It was annoying at the very least. And I had no sooner raked (yes, raked) the lawn of most (okay, well, some) of the leaves from that storm when another one comes through this morning, with no hail but plenty of wind, so, well, you know (or can suspect) the rest.

And it’s been a fast-paced few days, starting with the rainout of our camping trip. Our guests were nice enough to sit and watch endless hours of slides and video of Mexico. (As we watched, we ate all the 387 kinds of bean dip Sammy made for the trip.)

Then later in the week we picked up Art Murphy and stashed him in our guest room for a few days. This was only fair, of course, because he and Martha made us feel quite comfortable in Oaxaca.

And then, at the end of the week, Sammy took off for Augusta and the meetings of the Society for Georgia Archaeology.
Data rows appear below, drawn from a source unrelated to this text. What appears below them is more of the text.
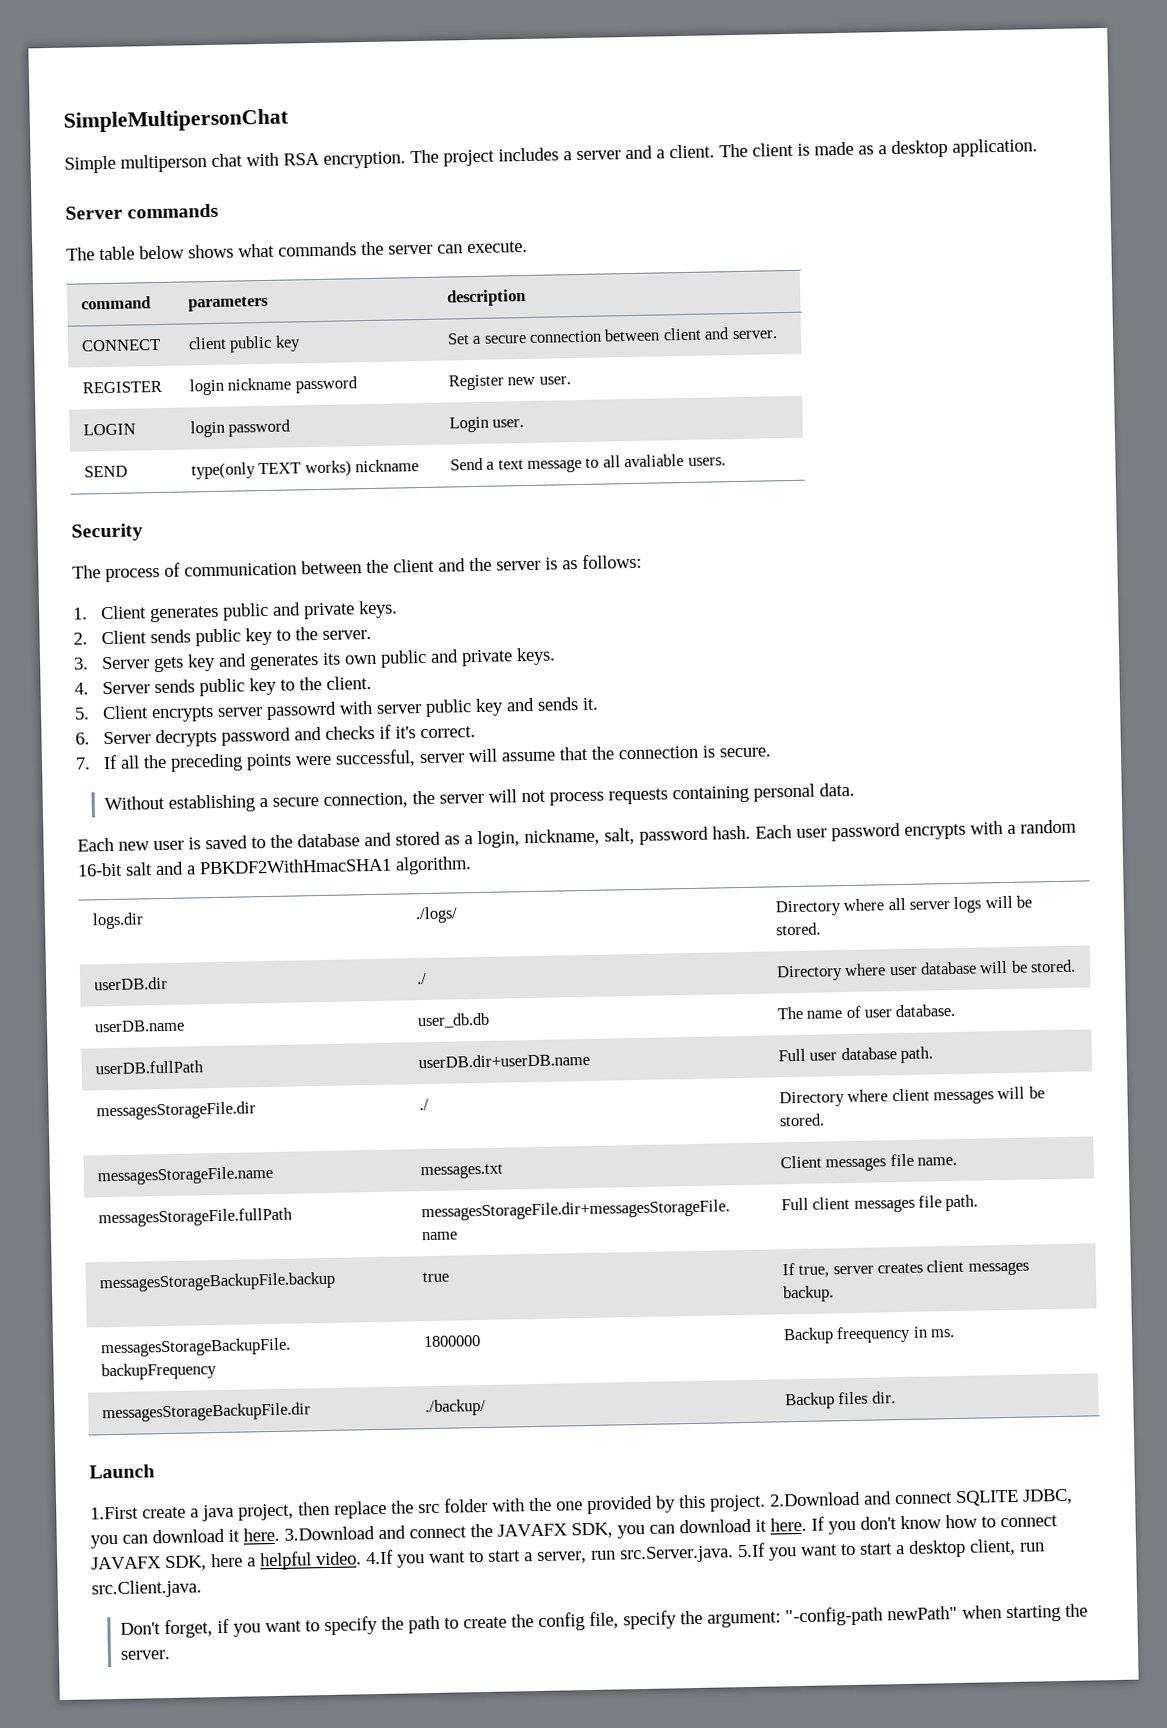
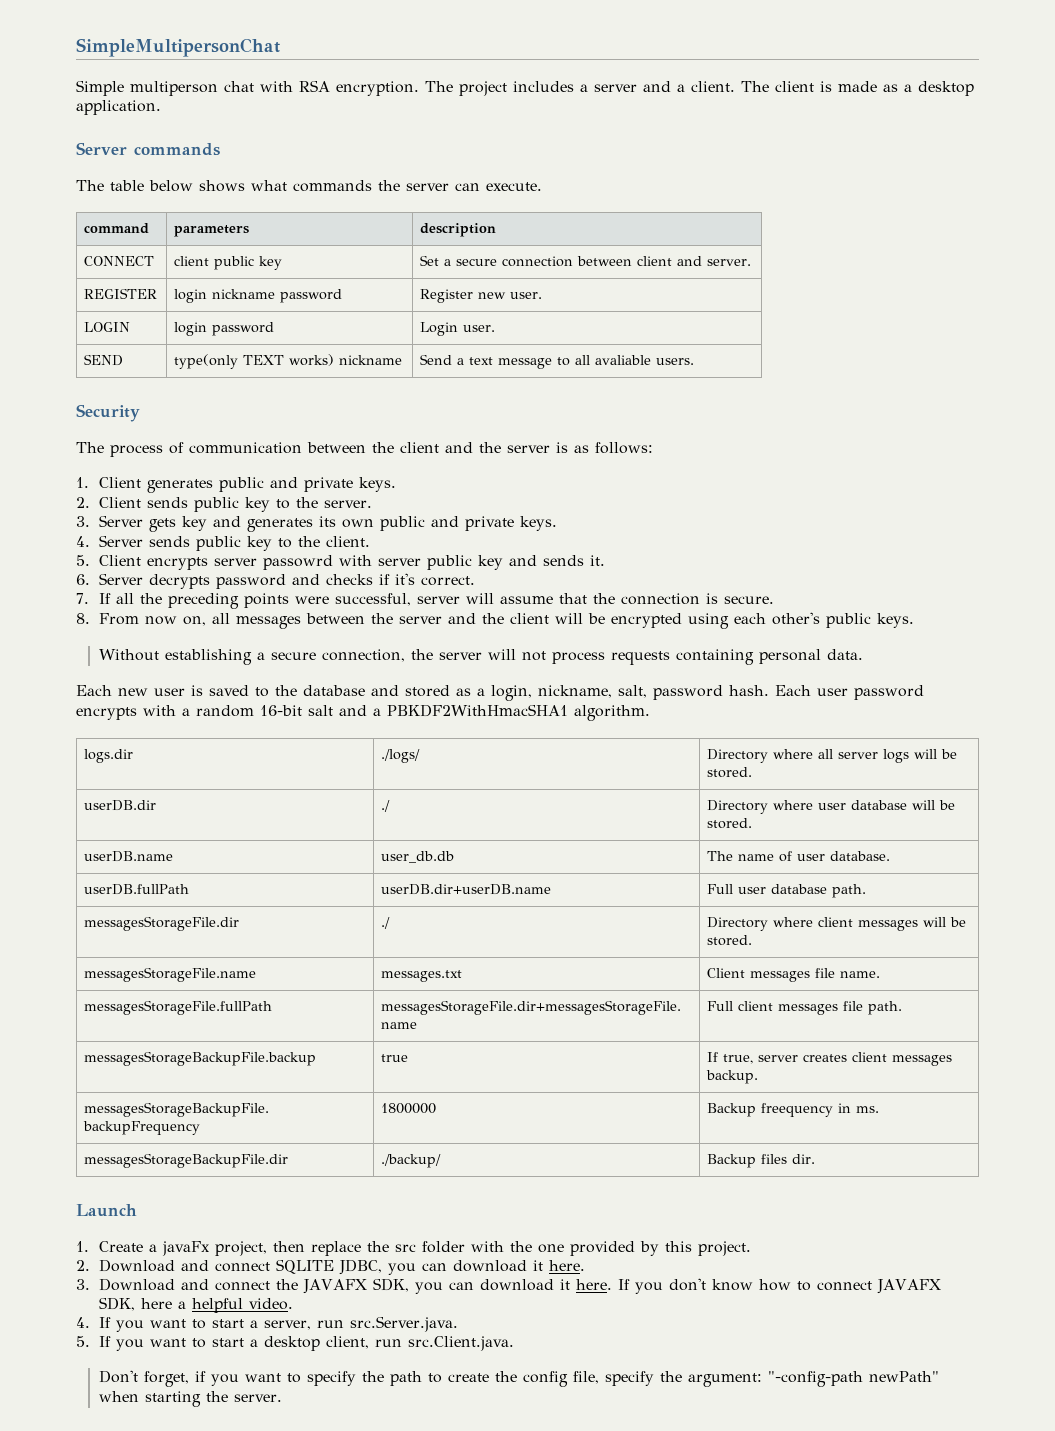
(771, 752) none -> [76,612,914,629] // 8. From now on, all messages between the server and the client will be encrypted using each other's public keys.
[90,1504,234,1522] 1.First create a java -> [76,1241,210,1256] 1. Create a javaFx
[770,1491,861,1507] 2.Download -> [76,1259,175,1272] // 2. Download
[284,1526,375,1541] 3.Download -> [76,1278,175,1291] // 3. Download
[366,1549,394,1565] 4.If -> [76,1317,111,1328] // 4. If
[737,1542,766,1558] 5.If -> [76,1336,111,1347] // 5. If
Happy Archaeology Week in Georgia, by the way!

Somewhere in between all of that, I experimented with beta versions of all kinds of cool mac technologies (shh, they’re all confidential), rendered some nice-looking animation with Electric Image, and oh yeah, watched the puppy episode of Ellen.

And you wonder why my life is so complicated?

Ready for (a, the) weekend.

Friday, April 25th, 1997

Hi, it’s less dark than usual here in the room where it all gets done, the room that consumes more electricity than anywhere else in the house, the room that is the fount of my creativity, such as it is. I’ve got the blinds up, and yes, there is the back yard, not too overgrown and unruly. There is the neighbor’s cat, who prefers our yard to theirs for her daytime hunting activities. There is the sun. Maybe I should go out there.

(Long pause as I look blankly at the screen.)

Well, actually I’m writing this when I should finish cleaning the house. The downstairs bathroom, for example.

(Another pause as I go do that.)

Boy, is this disjointed! That’s just what kind of day it is. A few minutes of this, a moment of that. Here are the tidbits that are racing through my head, in search of coherence:

Sammy’s meanwhile making about 387 types of bean dip for our friends coming for the weekend. She believes in being thorough, indeed.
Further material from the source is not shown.